● TRY IT: Please reproduce the following records exactly as they appear.

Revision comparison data

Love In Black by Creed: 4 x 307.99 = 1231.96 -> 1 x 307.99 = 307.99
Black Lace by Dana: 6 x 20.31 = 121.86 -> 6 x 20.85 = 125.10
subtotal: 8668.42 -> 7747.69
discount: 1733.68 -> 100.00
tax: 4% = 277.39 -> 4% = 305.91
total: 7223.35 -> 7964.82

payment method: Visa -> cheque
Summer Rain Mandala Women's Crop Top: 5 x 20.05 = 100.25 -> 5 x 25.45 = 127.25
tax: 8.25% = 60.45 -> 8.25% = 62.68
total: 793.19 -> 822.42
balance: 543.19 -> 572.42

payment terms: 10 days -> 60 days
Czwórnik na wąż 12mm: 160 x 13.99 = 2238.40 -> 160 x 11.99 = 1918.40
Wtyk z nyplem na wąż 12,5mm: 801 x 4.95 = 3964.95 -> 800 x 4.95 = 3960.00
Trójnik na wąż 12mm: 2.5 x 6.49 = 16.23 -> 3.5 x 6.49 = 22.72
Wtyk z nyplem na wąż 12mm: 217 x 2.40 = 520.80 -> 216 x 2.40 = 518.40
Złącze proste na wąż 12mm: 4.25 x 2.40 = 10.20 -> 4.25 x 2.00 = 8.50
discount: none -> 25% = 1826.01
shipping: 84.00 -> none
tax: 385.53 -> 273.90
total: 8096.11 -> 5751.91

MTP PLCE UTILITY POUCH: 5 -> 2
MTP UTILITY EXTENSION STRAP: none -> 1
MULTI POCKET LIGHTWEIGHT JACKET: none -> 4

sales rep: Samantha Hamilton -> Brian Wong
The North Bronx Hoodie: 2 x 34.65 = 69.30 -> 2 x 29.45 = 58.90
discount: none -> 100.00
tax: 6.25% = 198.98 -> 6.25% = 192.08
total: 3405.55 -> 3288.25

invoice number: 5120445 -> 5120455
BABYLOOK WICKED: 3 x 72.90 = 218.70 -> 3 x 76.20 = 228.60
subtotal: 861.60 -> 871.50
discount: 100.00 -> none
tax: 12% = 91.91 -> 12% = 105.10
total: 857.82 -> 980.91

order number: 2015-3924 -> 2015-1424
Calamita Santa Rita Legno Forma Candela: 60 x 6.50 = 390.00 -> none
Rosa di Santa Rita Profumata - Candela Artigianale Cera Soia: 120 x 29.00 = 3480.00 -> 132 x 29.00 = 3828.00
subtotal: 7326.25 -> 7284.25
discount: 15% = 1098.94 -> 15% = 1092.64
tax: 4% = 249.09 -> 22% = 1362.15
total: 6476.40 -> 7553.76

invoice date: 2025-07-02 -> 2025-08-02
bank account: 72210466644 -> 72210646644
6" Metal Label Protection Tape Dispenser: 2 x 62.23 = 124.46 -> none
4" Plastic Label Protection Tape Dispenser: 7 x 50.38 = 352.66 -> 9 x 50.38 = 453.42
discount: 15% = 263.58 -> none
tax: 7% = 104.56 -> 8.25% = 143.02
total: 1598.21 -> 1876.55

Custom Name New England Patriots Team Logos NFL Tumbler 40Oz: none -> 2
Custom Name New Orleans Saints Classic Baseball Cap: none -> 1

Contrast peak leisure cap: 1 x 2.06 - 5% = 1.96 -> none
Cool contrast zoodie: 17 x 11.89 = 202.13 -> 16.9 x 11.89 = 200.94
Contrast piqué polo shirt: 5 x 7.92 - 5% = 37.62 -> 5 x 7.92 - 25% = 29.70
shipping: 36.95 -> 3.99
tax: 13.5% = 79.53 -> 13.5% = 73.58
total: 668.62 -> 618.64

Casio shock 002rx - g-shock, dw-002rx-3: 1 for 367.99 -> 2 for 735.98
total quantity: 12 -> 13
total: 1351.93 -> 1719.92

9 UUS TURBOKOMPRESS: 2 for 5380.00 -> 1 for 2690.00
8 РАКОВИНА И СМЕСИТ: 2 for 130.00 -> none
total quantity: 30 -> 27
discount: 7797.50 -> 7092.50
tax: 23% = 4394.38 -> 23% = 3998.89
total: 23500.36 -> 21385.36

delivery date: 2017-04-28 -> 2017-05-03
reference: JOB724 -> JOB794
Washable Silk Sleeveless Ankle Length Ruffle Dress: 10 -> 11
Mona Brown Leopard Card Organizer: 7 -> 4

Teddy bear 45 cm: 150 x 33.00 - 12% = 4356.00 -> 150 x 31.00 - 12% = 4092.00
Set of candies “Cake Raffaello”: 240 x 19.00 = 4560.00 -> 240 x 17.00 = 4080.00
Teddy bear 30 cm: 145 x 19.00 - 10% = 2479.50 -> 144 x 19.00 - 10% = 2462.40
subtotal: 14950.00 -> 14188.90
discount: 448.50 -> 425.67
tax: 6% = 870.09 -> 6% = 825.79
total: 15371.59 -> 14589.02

● SOLUTION TO THE PROBLEM:
Love In Black by Creed: 4 x 307.99 = 1231.96 -> 1 x 307.99 = 307.99
Black Lace by Dana: 6 x 20.31 = 121.86 -> 6 x 20.85 = 125.10
subtotal: 8668.42 -> 7747.69
discount: 1733.68 -> 100.00
tax: 4% = 277.39 -> 4% = 305.91
total: 7223.35 -> 7964.82

payment method: Visa -> cheque
Summer Rain Mandala Women's Crop Top: 5 x 20.05 = 100.25 -> 5 x 25.45 = 127.25
tax: 8.25% = 60.45 -> 8.25% = 62.68
total: 793.19 -> 822.42
balance: 543.19 -> 572.42

payment terms: 10 days -> 60 days
Czwórnik na wąż 12mm: 160 x 13.99 = 2238.40 -> 160 x 11.99 = 1918.40
Wtyk z nyplem na wąż 12,5mm: 801 x 4.95 = 3964.95 -> 800 x 4.95 = 3960.00
Trójnik na wąż 12mm: 2.5 x 6.49 = 16.23 -> 3.5 x 6.49 = 22.72
Wtyk z nyplem na wąż 12mm: 217 x 2.40 = 520.80 -> 216 x 2.40 = 518.40
Złącze proste na wąż 12mm: 4.25 x 2.40 = 10.20 -> 4.25 x 2.00 = 8.50
discount: none -> 25% = 1826.01
shipping: 84.00 -> none
tax: 385.53 -> 273.90
total: 8096.11 -> 5751.91

MTP PLCE UTILITY POUCH: 5 -> 2
MTP UTILITY EXTENSION STRAP: none -> 1
MULTI POCKET LIGHTWEIGHT JACKET: none -> 4

sales rep: Samantha Hamilton -> Brian Wong
The North Bronx Hoodie: 2 x 34.65 = 69.30 -> 2 x 29.45 = 58.90
discount: none -> 100.00
tax: 6.25% = 198.98 -> 6.25% = 192.08
total: 3405.55 -> 3288.25

invoice number: 5120445 -> 5120455
BABYLOOK WICKED: 3 x 72.90 = 218.70 -> 3 x 76.20 = 228.60
subtotal: 861.60 -> 871.50
discount: 100.00 -> none
tax: 12% = 91.91 -> 12% = 105.10
total: 857.82 -> 980.91

order number: 2015-3924 -> 2015-1424
Calamita Santa Rita Legno Forma Candela: 60 x 6.50 = 390.00 -> none
Rosa di Santa Rita Profumata - Candela Artigianale Cera Soia: 120 x 29.00 = 3480.00 -> 132 x 29.00 = 3828.00
subtotal: 7326.25 -> 7284.25
discount: 15% = 1098.94 -> 15% = 1092.64
tax: 4% = 249.09 -> 22% = 1362.15
total: 6476.40 -> 7553.76

invoice date: 2025-07-02 -> 2025-08-02
bank account: 72210466644 -> 72210646644
6" Metal Label Protection Tape Dispenser: 2 x 62.23 = 124.46 -> none
4" Plastic Label Protection Tape Dispenser: 7 x 50.38 = 352.66 -> 9 x 50.38 = 453.42
discount: 15% = 263.58 -> none
tax: 7% = 104.56 -> 8.25% = 143.02
total: 1598.21 -> 1876.55

Custom Name New England Patriots Team Logos NFL Tumbler 40Oz: none -> 2
Custom Name New Orleans Saints Classic Baseball Cap: none -> 1

Contrast peak leisure cap: 1 x 2.06 - 5% = 1.96 -> none
Cool contrast zoodie: 17 x 11.89 = 202.13 -> 16.9 x 11.89 = 200.94
Contrast piqué polo shirt: 5 x 7.92 - 5% = 37.62 -> 5 x 7.92 - 25% = 29.70
shipping: 36.95 -> 3.99
tax: 13.5% = 79.53 -> 13.5% = 73.58
total: 668.62 -> 618.64

Casio shock 002rx - g-shock, dw-002rx-3: 1 for 367.99 -> 2 for 735.98
total quantity: 12 -> 13
total: 1351.93 -> 1719.92

9 UUS TURBOKOMPRESS: 2 for 5380.00 -> 1 for 2690.00
8 РАКОВИНА И СМЕСИТ: 2 for 130.00 -> none
total quantity: 30 -> 27
discount: 7797.50 -> 7092.50
tax: 23% = 4394.38 -> 23% = 3998.89
total: 23500.36 -> 21385.36

delivery date: 2017-04-28 -> 2017-05-03
reference: JOB724 -> JOB794
Washable Silk Sleeveless Ankle Length Ruffle Dress: 10 -> 11
Mona Brown Leopard Card Organizer: 7 -> 4

Teddy bear 45 cm: 150 x 33.00 - 12% = 4356.00 -> 150 x 31.00 - 12% = 4092.00
Set of candies “Cake Raffaello”: 240 x 19.00 = 4560.00 -> 240 x 17.00 = 4080.00
Teddy bear 30 cm: 145 x 19.00 - 10% = 2479.50 -> 144 x 19.00 - 10% = 2462.40
subtotal: 14950.00 -> 14188.90
discount: 448.50 -> 425.67
tax: 6% = 870.09 -> 6% = 825.79
total: 15371.59 -> 14589.02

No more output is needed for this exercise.